Un amore sconvolgente
 
 
 
-L’impatto con l’auto è stato forte. È stata una fortuna che un medico fosse in zona, altrimenti…- il dottore si bloccò, mostrandoci un’espressione addolorata.
Maledetta moto.
-Altrimenti?- lo incalzò la madre di Tadashi.
-Avrebbe perso molto sangue e il suo cuore avrebbe iniziato a battere sempre più lentamente, fino a fermarsi- spiegò tutto d’un fiato. -Per non parlare del terribile dolore che avrebbe provato nel tentare di respirare-
Maledetta auto.
Neanche mi accorsi della mano della sig. Karino che stringeva la mia, con gli occhi pieni di lacrime.
-E… E ora?- chiesi, nonostante avessi una paura tremenda.

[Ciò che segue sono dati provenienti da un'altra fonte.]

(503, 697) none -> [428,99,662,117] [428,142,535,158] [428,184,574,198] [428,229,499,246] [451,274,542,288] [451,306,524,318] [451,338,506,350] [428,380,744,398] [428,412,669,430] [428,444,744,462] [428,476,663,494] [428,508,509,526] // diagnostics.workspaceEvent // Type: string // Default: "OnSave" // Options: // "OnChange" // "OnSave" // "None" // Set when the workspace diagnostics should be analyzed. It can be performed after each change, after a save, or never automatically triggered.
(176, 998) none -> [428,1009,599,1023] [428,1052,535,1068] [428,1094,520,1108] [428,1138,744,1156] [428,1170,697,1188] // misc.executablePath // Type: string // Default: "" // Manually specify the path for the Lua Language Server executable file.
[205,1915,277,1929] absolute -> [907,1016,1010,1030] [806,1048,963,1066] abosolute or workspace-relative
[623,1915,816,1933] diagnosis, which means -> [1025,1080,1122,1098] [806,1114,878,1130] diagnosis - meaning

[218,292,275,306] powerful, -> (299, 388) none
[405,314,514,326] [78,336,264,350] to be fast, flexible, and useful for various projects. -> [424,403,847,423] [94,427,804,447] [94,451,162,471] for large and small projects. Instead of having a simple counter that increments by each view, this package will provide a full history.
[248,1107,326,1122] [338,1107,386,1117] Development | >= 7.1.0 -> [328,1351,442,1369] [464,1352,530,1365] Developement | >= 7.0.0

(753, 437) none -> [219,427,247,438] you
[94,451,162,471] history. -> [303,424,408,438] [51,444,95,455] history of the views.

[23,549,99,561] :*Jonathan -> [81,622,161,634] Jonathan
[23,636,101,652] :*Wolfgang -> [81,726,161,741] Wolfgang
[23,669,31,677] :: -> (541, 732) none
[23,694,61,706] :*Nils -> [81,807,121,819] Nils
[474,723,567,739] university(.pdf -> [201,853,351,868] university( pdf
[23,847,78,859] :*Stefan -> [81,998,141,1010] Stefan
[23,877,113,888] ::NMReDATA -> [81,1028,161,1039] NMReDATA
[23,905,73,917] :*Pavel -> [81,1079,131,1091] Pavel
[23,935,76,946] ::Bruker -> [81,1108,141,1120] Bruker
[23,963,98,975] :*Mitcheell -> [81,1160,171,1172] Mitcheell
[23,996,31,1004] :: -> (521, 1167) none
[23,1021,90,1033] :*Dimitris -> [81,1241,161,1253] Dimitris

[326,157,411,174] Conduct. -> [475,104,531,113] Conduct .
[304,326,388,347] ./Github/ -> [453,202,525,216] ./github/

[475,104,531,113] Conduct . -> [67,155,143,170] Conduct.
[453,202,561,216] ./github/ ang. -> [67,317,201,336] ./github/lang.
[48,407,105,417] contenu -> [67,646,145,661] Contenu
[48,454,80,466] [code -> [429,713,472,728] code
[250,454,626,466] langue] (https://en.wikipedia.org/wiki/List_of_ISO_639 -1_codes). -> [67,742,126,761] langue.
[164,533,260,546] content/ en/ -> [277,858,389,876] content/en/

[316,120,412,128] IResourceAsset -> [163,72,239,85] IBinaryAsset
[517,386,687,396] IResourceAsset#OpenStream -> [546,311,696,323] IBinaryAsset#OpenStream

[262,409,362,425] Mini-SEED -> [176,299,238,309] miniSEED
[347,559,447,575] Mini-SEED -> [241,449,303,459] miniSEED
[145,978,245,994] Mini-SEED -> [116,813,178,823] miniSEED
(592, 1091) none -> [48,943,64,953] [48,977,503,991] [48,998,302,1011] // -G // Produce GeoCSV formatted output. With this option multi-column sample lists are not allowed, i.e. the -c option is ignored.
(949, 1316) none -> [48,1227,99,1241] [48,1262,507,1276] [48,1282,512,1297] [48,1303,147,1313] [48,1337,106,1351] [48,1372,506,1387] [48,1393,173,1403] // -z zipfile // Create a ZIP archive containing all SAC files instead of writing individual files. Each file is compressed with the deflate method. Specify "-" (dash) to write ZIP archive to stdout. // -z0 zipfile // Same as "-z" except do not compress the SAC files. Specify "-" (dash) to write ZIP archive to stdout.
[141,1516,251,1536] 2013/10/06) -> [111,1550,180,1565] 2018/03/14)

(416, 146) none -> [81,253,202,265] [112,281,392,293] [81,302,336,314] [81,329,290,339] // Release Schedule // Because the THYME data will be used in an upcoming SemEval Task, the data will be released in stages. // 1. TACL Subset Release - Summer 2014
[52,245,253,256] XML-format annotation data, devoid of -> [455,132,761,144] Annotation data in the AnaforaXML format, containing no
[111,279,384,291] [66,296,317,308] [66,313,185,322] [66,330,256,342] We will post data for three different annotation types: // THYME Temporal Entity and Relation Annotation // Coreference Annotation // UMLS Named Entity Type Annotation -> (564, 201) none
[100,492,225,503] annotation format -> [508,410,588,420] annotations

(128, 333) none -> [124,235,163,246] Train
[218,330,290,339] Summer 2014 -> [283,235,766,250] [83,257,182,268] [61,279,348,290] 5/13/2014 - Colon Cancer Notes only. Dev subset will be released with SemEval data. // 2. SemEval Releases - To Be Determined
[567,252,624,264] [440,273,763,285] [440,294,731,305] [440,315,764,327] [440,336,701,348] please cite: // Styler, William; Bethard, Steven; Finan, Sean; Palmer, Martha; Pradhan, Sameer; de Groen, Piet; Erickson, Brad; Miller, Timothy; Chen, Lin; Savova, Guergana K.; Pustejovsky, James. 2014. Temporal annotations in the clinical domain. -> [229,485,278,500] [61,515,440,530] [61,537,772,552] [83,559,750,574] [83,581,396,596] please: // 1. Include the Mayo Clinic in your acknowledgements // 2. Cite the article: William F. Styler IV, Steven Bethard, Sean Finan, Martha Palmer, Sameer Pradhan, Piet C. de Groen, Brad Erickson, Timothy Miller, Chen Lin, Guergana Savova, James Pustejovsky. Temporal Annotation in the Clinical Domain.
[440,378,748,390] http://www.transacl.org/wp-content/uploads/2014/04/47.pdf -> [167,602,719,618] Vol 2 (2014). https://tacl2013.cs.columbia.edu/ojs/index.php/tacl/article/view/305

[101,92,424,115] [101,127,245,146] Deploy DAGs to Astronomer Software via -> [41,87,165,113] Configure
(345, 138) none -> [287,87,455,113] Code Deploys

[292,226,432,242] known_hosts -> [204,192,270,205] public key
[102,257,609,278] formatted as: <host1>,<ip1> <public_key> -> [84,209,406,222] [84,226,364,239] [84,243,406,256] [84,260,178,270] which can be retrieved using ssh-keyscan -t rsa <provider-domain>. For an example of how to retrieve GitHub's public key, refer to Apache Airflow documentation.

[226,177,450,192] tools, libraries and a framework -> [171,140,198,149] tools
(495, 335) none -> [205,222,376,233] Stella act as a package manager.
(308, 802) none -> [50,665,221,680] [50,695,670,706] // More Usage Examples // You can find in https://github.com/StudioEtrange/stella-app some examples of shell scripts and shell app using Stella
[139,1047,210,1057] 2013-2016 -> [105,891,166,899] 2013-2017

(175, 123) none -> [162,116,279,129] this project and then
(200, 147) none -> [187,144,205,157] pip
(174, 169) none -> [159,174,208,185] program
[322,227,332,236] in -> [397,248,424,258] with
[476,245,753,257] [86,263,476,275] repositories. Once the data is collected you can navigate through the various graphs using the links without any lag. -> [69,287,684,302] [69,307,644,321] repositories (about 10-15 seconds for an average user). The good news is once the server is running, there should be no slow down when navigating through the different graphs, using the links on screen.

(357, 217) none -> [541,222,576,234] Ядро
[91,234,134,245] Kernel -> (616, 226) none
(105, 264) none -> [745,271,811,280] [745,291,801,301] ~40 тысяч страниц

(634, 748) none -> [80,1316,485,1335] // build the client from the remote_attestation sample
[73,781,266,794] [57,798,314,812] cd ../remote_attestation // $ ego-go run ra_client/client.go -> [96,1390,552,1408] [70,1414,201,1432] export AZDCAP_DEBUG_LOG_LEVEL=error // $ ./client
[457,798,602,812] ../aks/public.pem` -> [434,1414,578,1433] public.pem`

-Il primario lo sta operando. Non mentirò, il ragazzo non è messo per niente bene- prese in mano le radiografie e le osservò con attenzione. -Ci sono varie ossa rotte e molte altre fratturate. Fortunatamente il casco ha protetto il cervello, che non ha riportato alcuna lesione-
Sospirai, almeno una buona notizia c’era. Tuttavia un velo d’inquietudine e insicurezza si fece largo in me, stringendo quindi di rimando la mano della signora al mio fianco.
-Un’infermiera arriverà a informarvi il prima possibile- disse il dottore prima di lasciarci sole.
-Se la caverà- sussurrò. -Deve farcela…- mentre altre lacrime le rigavano le guance.
Le consigliai di sedersi per tranquillizzarsi e le presi qualcosa da bere. Dopo una buona mezz’ora s’addormentò e io, finalmente libera di sfogarmi, piansi silenziosamente. Premetti con forza le mani sul mio viso, maledicendo mentalmente quell’uomo che si era messo alla guida di un’auto completamente ubriaco. Lui aveva ottenuto solo un’ingessatura al braccio, mentre Tadashi era in fin di vita.
Il mio Tadashi.
Non lo avrei più sentito ridere di fronte ai litigi di Hikari e Kei.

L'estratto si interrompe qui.